BiggAndyy

Are you administrator for a few OUs in an organization but don’t have AD Forest or Tree privileges?

Maybe you have AD privileges but only need to lock down one or two trouble machines in high traffic areas during the weekends.

My problem was this; there is a Windows box that is being accessed on the weekends and the department chairman wants to have locked down.  Ok, easy.  In Windows 98 I remember there being nice grids available to select when a machine can be accessed and when it is unavailable.

Oops, wait, too bad, 2XV7 (2000-XP-Vista-7) doesn’t do that.  But rather than go through all the profiles and Event Viewer Security logs of a high traffic public box I decided it was easier to go the route of “Voo Doo” System Administration  and just make it work (or in this case, NOT work).’

So, how do you restrict users from logging in on weekends without setting up BIOS passwords that EVERYONE needs to memorize or petitioning the bureaucracy to get an AD change made for one or two machines?

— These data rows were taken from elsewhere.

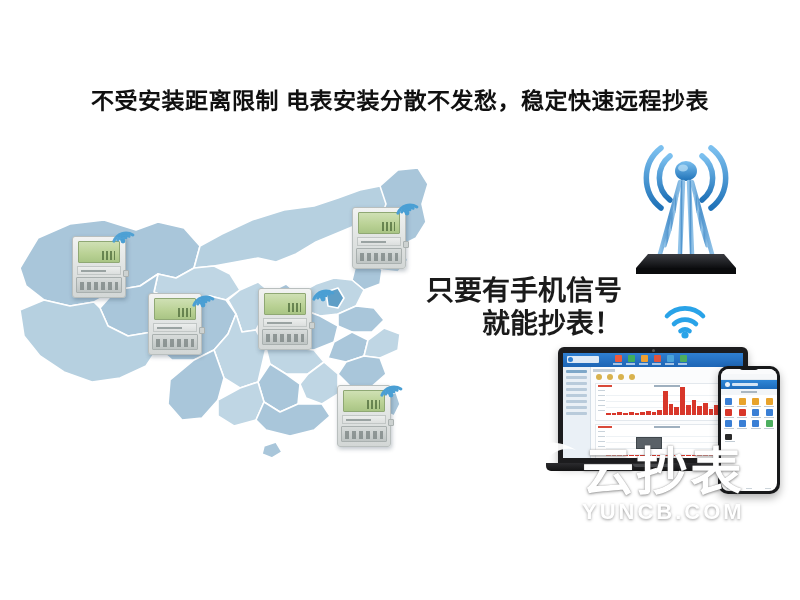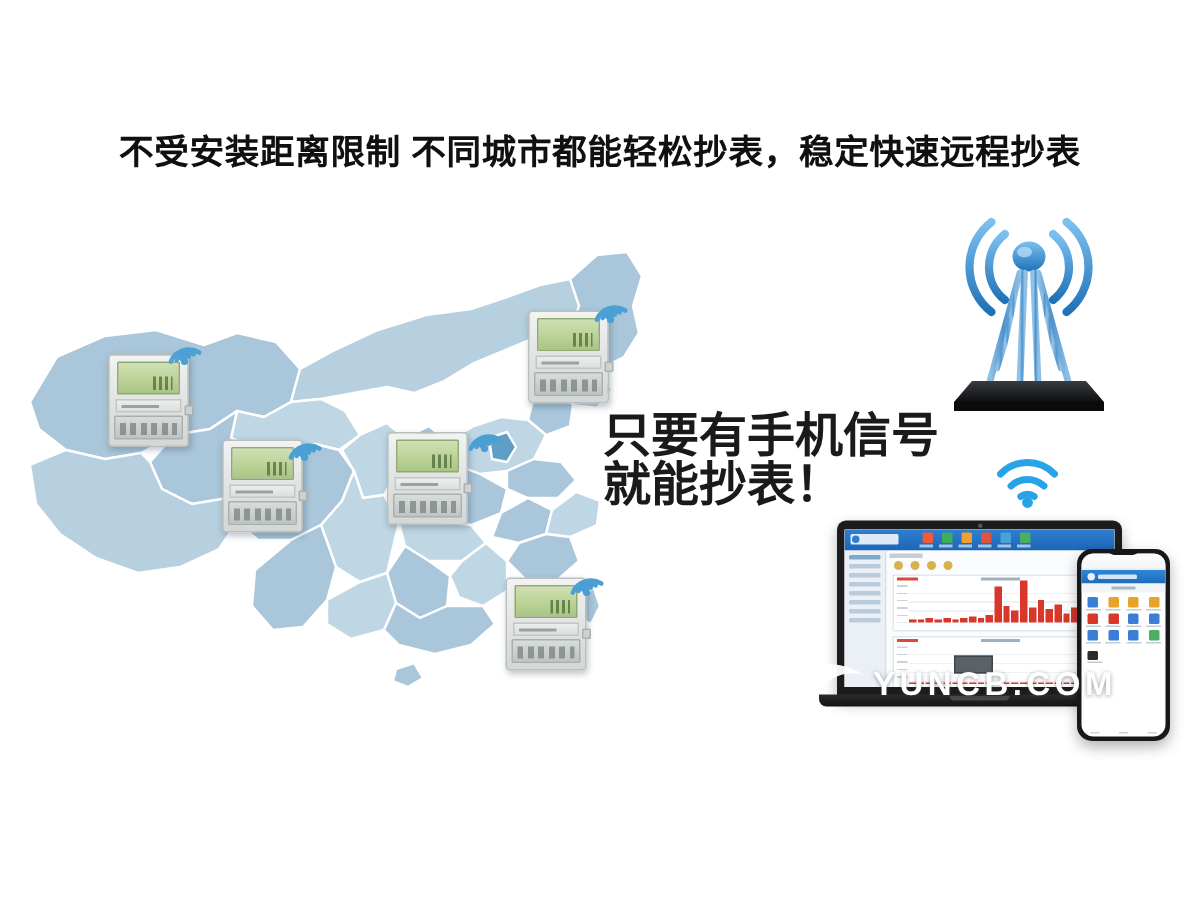"不受安装距离限制 不同城市都能轻松抄表，稳定快速远程抄表" div.headline { text: 不同城市都能轻松抄表 -> 电表安装分散不发愁 }
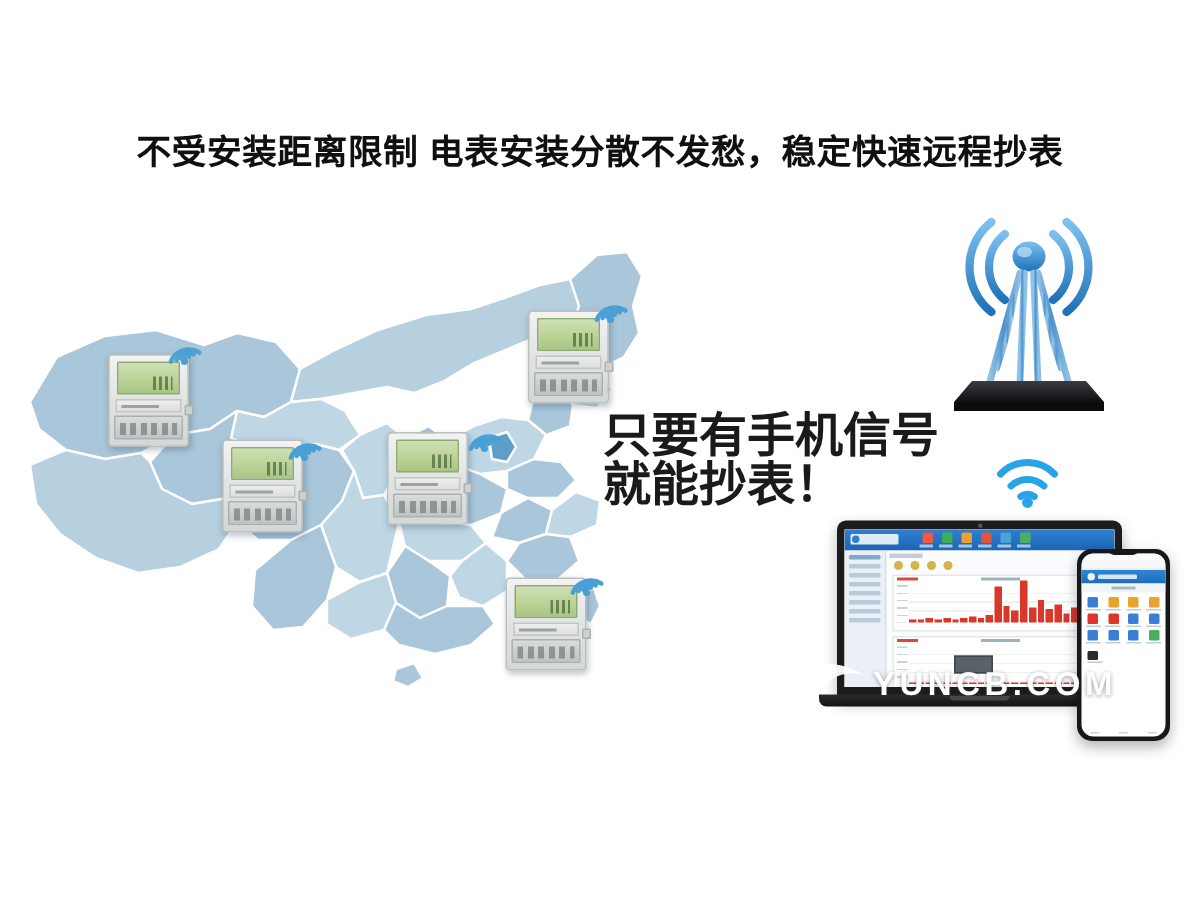"只要有手机信号" #caption { font-size: 32px -> 28px; text-align: left -> right }
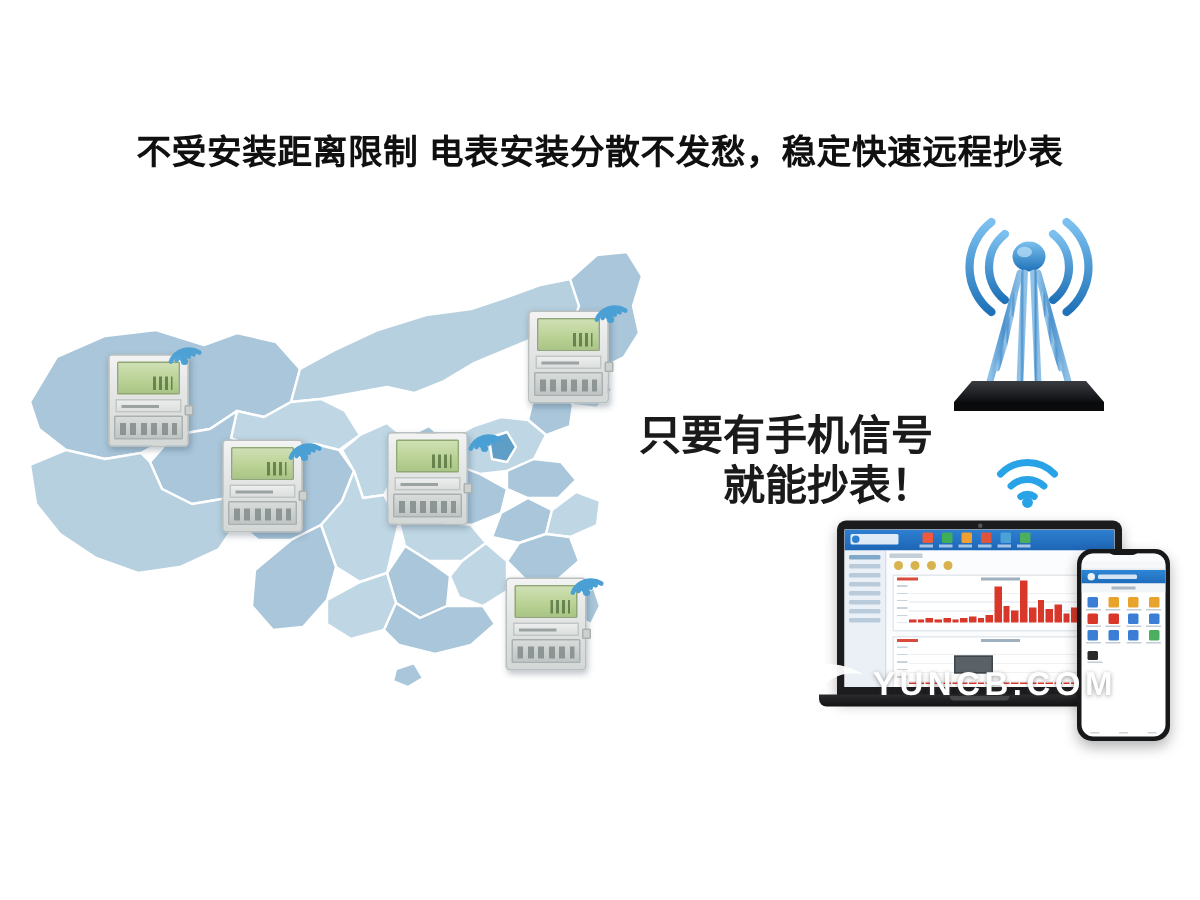"云抄表" div { html: none -> <div>云抄表</div> }
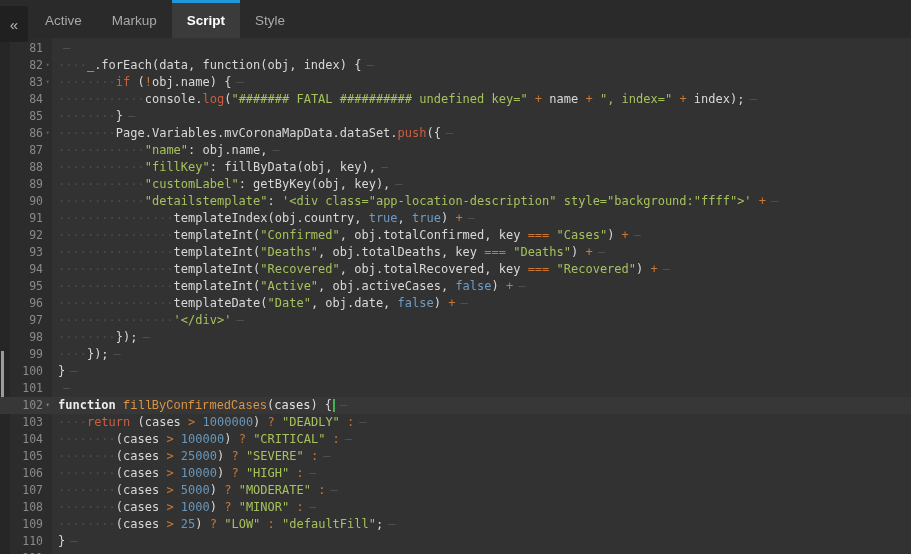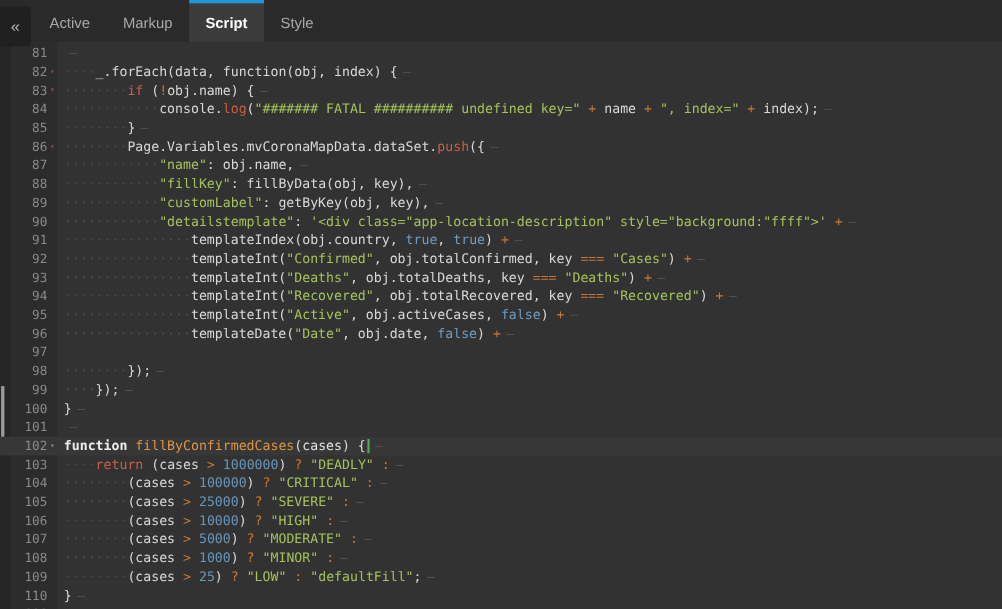"················'</div>' –" span.code { html: none -> <span><span>················</span><span>'&lt;/div&gt;'</span><span>–</span></span> }
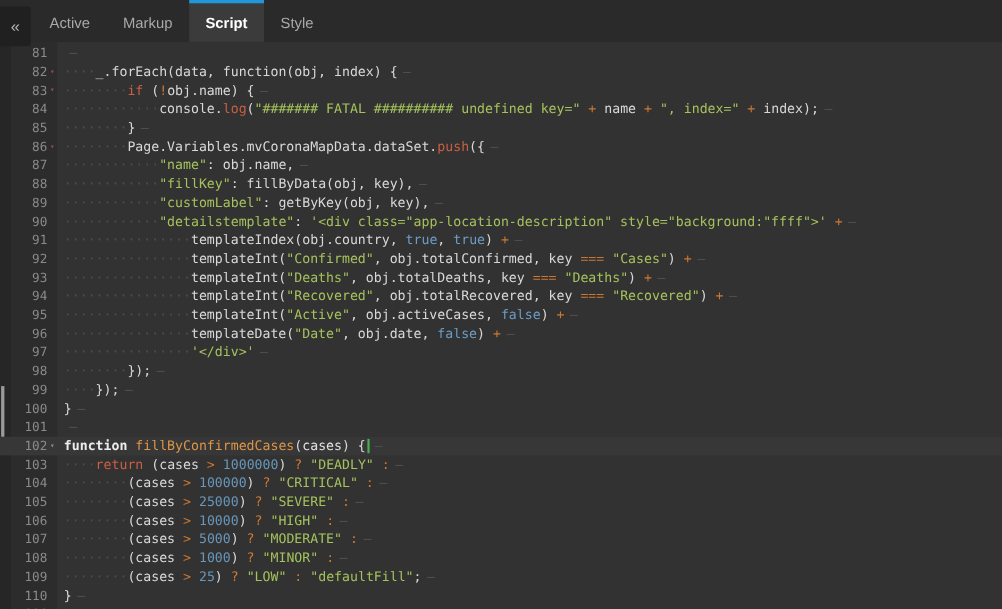"fillByConfirmedCases" .t-fname { font-family: none -> Liberation Mono, monospace }
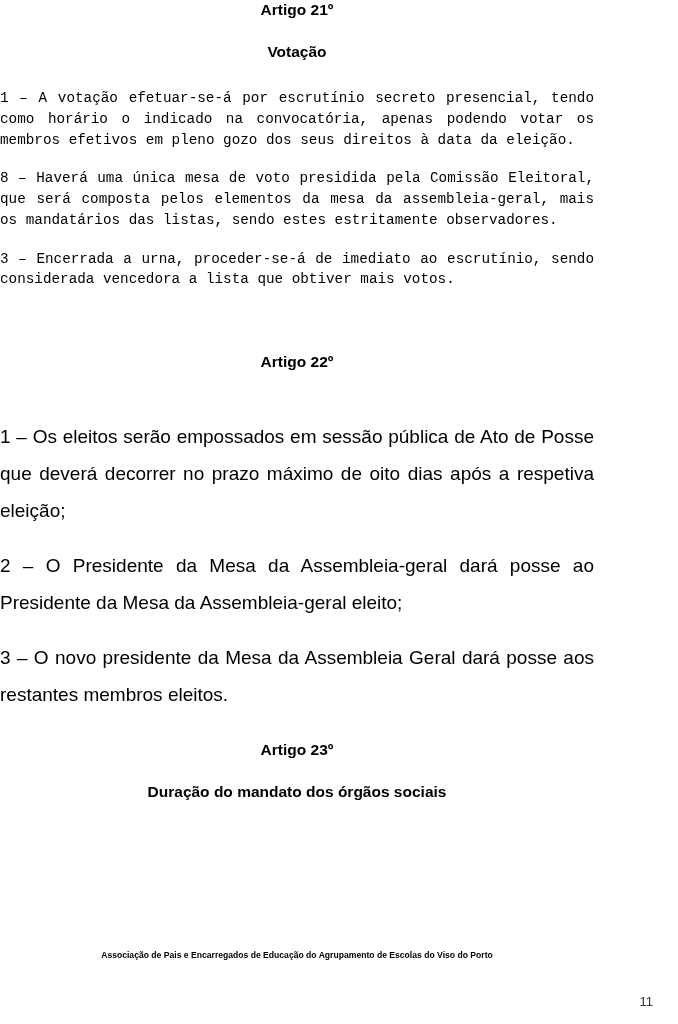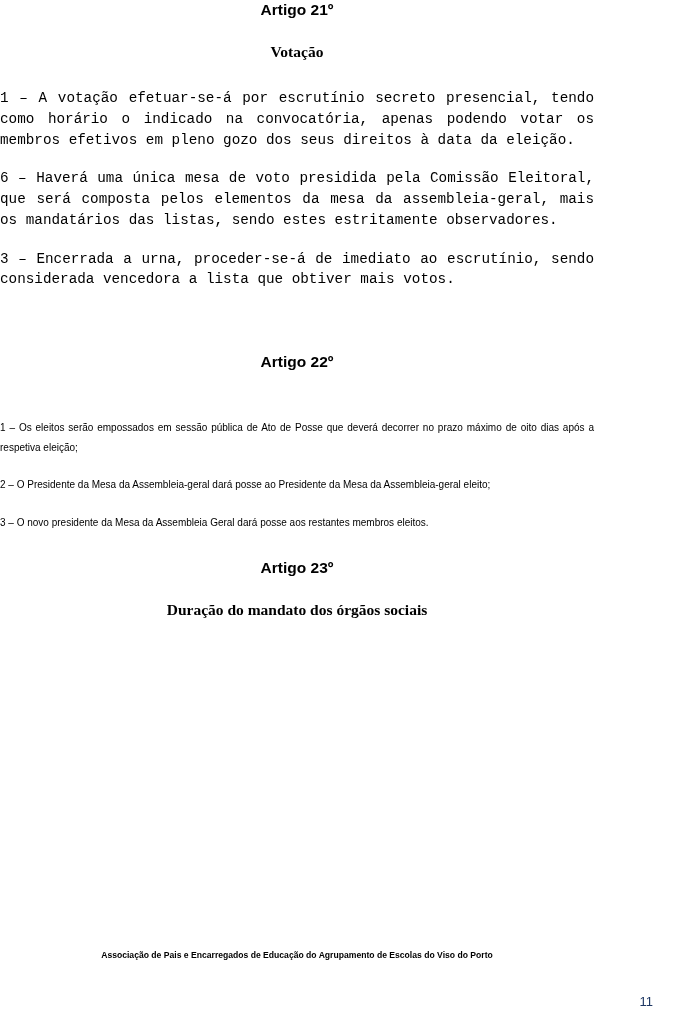"Votação" .h-sub { font-family: Liberation Serif, serif -> none }
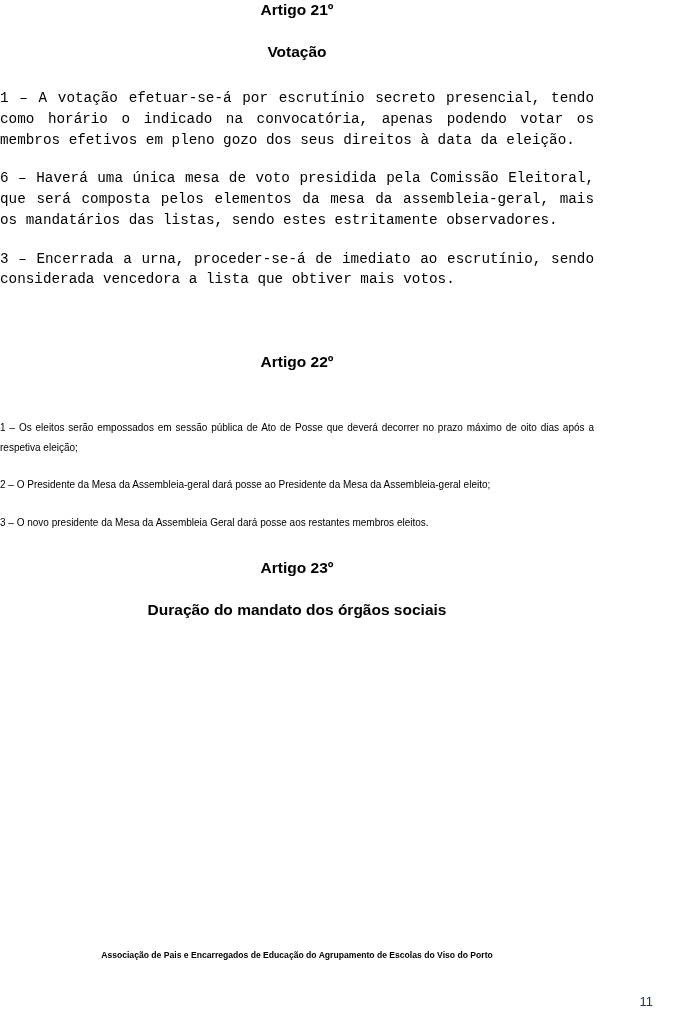"6 – Haverá uma única" p.para { text: 6 -> 8 }
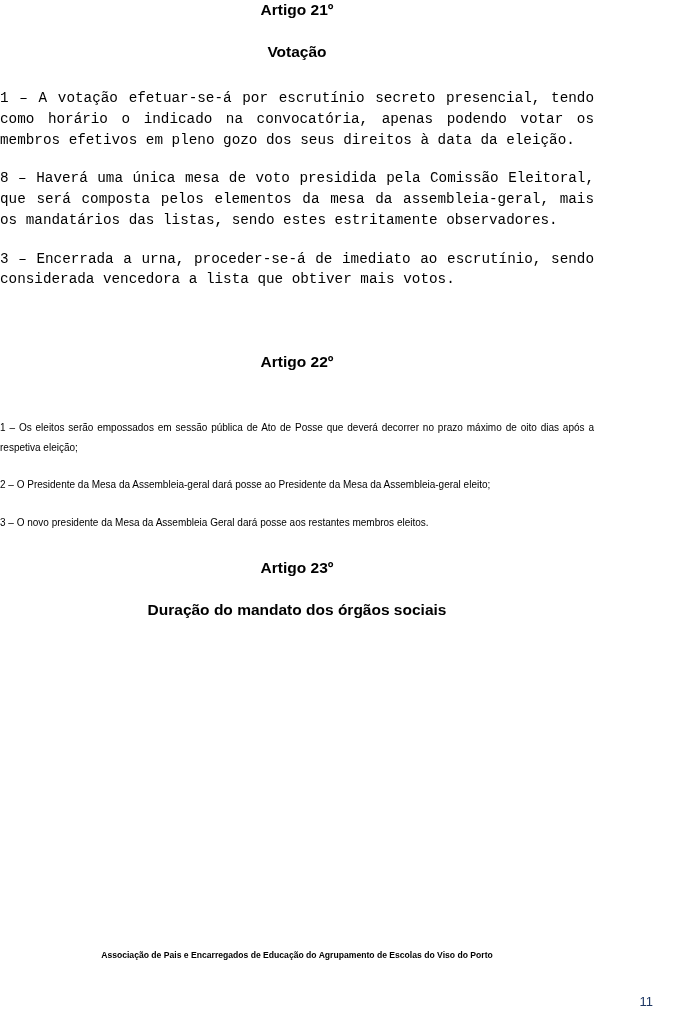"1 – Os eleitos serão" .para-loose { font-size: 10px -> 19px }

Answer: Google didn’t have it, at least not easily.  And forget asking the propeller-head tech forums!  I spent two days justifying my request by answering all manner of needless questions like “isn’t that the job of the sysadmin?”  And after navigating their gauntlet of the absurd the self dubbed “guardians of the guts” proclaimed my request beneath their lofty intellect to even address.

The desired result: No Weekend Access.

The solution: have Windows check the day and if it is a Saturday or Sunday, disallow user logins.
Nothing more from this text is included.